1月22日

・『中二病でも恋がしたい!戀』の9、10話。ようやく物語がグッと深い部分に入ってきたという感じ。現実と虚構の対立という問いがそもそも偽の問題であるがゆえに、それを安直に主題化した作品は大抵おもしろくなかったり陳腐だったりするわけだけど(「中二病」の一期は当然そんなに単純ではなかった)、「中二病」ではその対立が中二病を維持することと恋愛感情の相入れなさという問題に重点がシフトしている。そして、これも作られた偽の問題であるとは言えるのだが、同じ偽の問題でもこっちの方がよっぽど面白いと思う。
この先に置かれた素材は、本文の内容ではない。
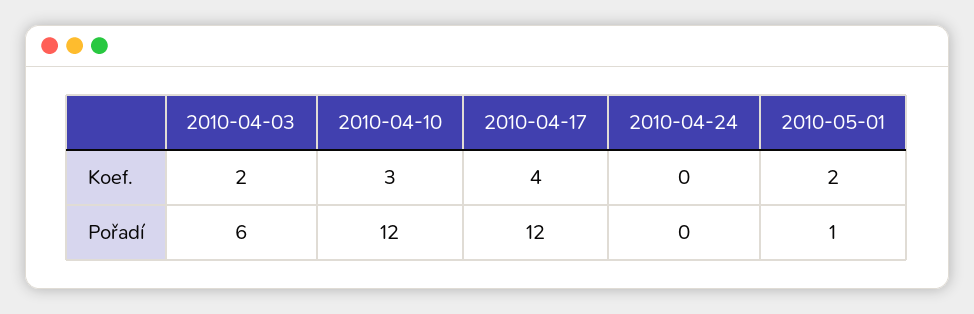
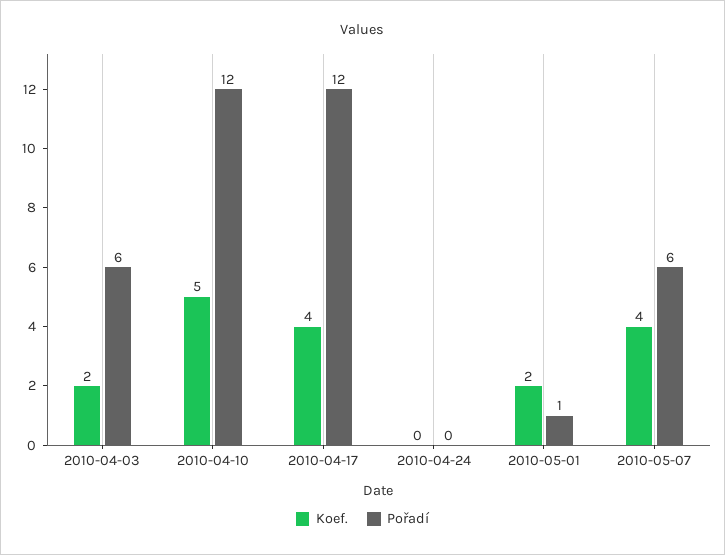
Koef., 2010-04-10: 3 -> 5
Koef., 2010-05-07: none -> 4
Pořadí, 2010-05-07: none -> 6

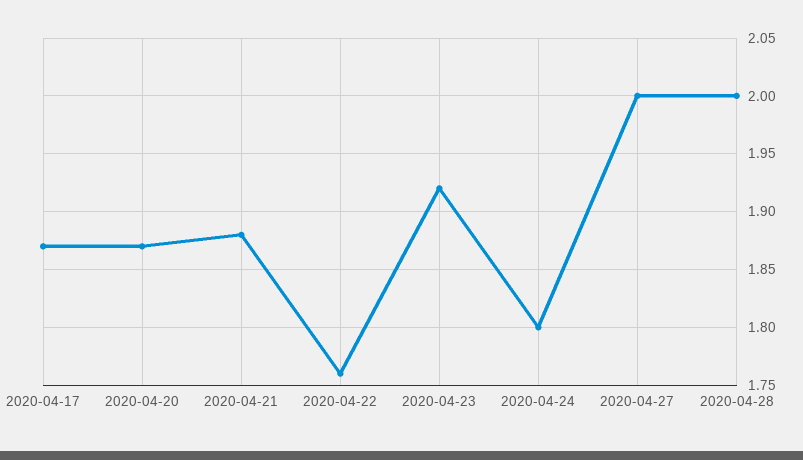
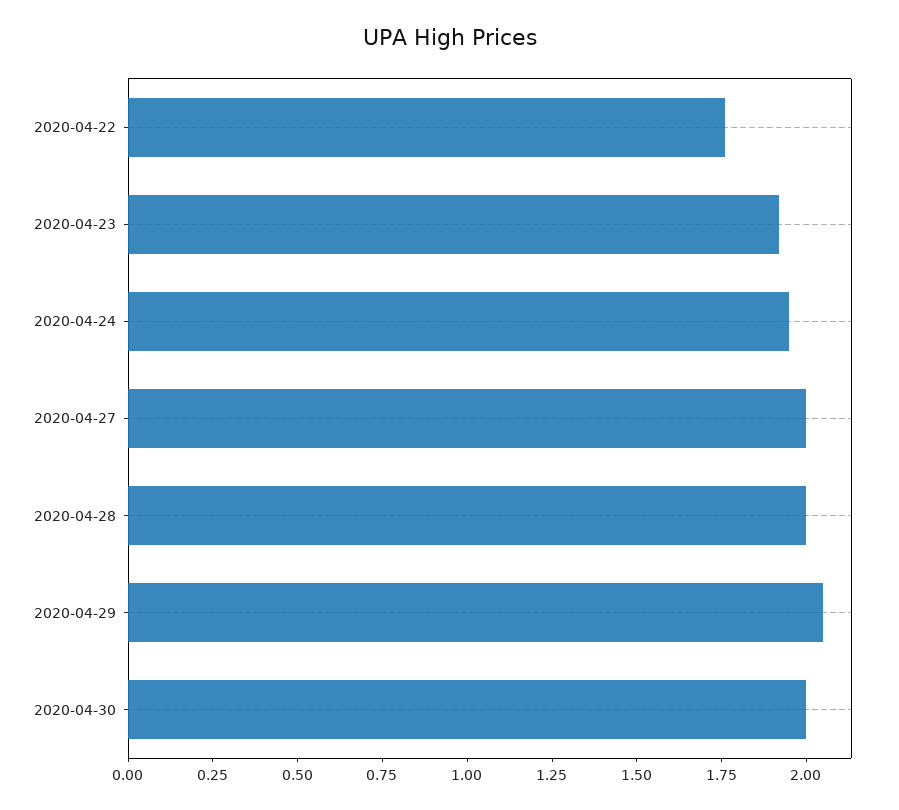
2020-04-17: 1.87 -> none
2020-04-20: 1.87 -> none
2020-04-21: 1.88 -> none
2020-04-24: 1.8 -> 1.95
2020-04-29: none -> 2.05
2020-04-30: none -> 2

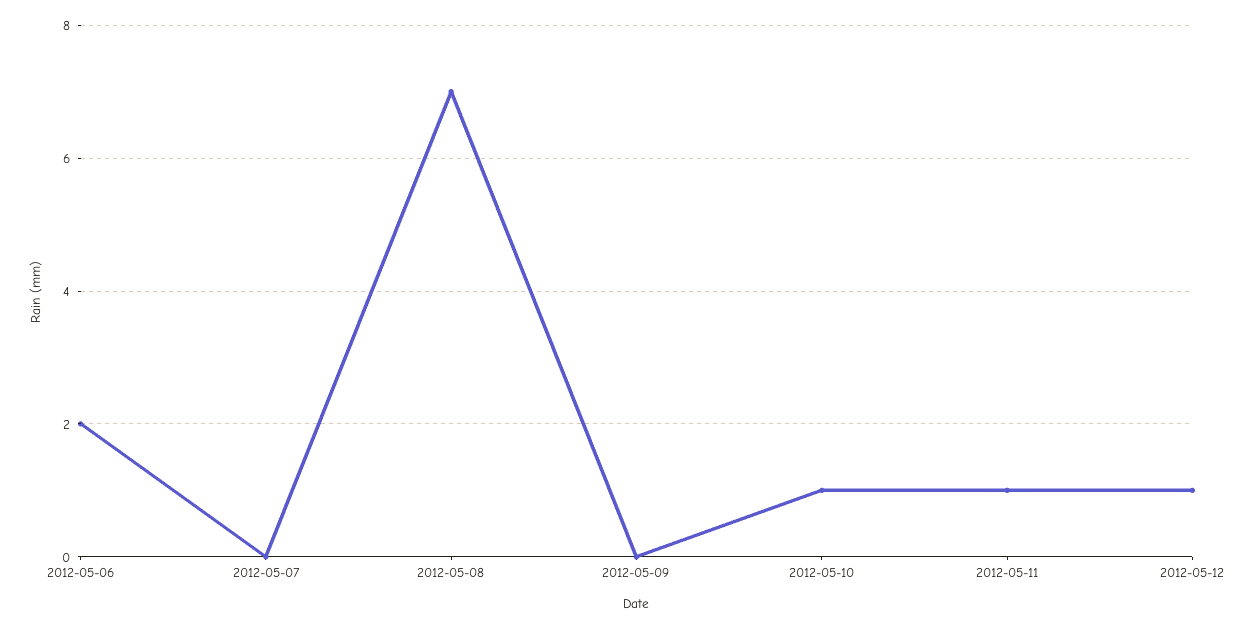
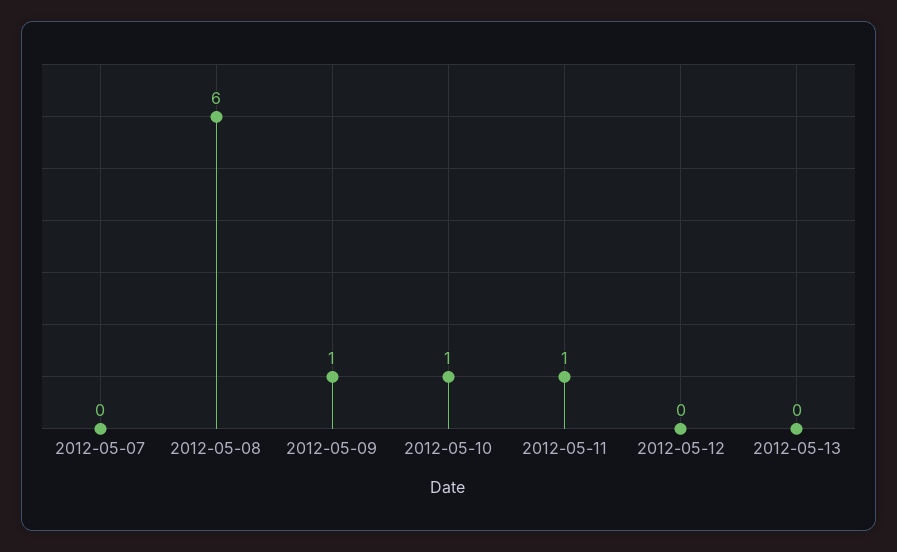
2012-05-06: 2 -> none
2012-05-08: 7 -> 6
2012-05-09: 0 -> 1
2012-05-12: 1 -> 0
2012-05-13: none -> 0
それは、人が自分を支える地だったり、わたしを捉えて離さないリアルなものは、実は恋愛や性的なものがもつ強度には太刀打ちできないのではないか、それほど人間にとって性というものはままならないものなのではないか、というような意味で(性愛の破壊的な側面)。より抽象度が高くて、まさに「中二病」だからこそ踏み込める領域と言える。二期では「恋愛」と「中二病」をまさに対立する問題として捉えてしまった結果、どちらかを捨てて片方を選択せざるを得なかった(決断せざるをえなかった)キャラとして七宮が登場し、今度は立花に対してかつての七宮が直面した問題が投げかけられることになる。9話では立花が恋愛と中二病の対立を止揚し、二つを同時に肯定するに至るが、それは同時に七宮に「抑圧されたものの回帰」、すなわち勇太への恋愛感情の強烈な揺り戻しを引き起こす。そして、転換点となった9話に続いて10話では七宮の葛藤が描かれることになる。七宮は勇太への恋心を殺そうとするが、回帰してきた外傷を自らの力で治すのは(物語上でも現実でも)不可能に近い。そして、劇中では丹生谷(とおそらく十花)だけが七宮が置かれている状況の深刻さを認知している(「そんな簡単じゃないわよ、きっと」)。この作品はタイトルから予想されるのとは違って、恋愛は幸福をもたらすというよりは、むしろ人に対して襲いかかり、強制的に何か大切なものを奪ってしまう面が強く描かれる(一期の立花においてもそうだった)。この作品においては通俗的な「恋愛」は単純に肯定的なものではないが、しかし完全に否定すべきものでもない(人間である限り否定しようがない)、という風にかなり複雑に捉えられていて、そこが面白いのだけど(恋愛アニメに見せかけて、実は反恋愛アニメなのではないかと思う)、次の展開でこの作品が七宮の状況をどう解決するのだろうか、という感じ。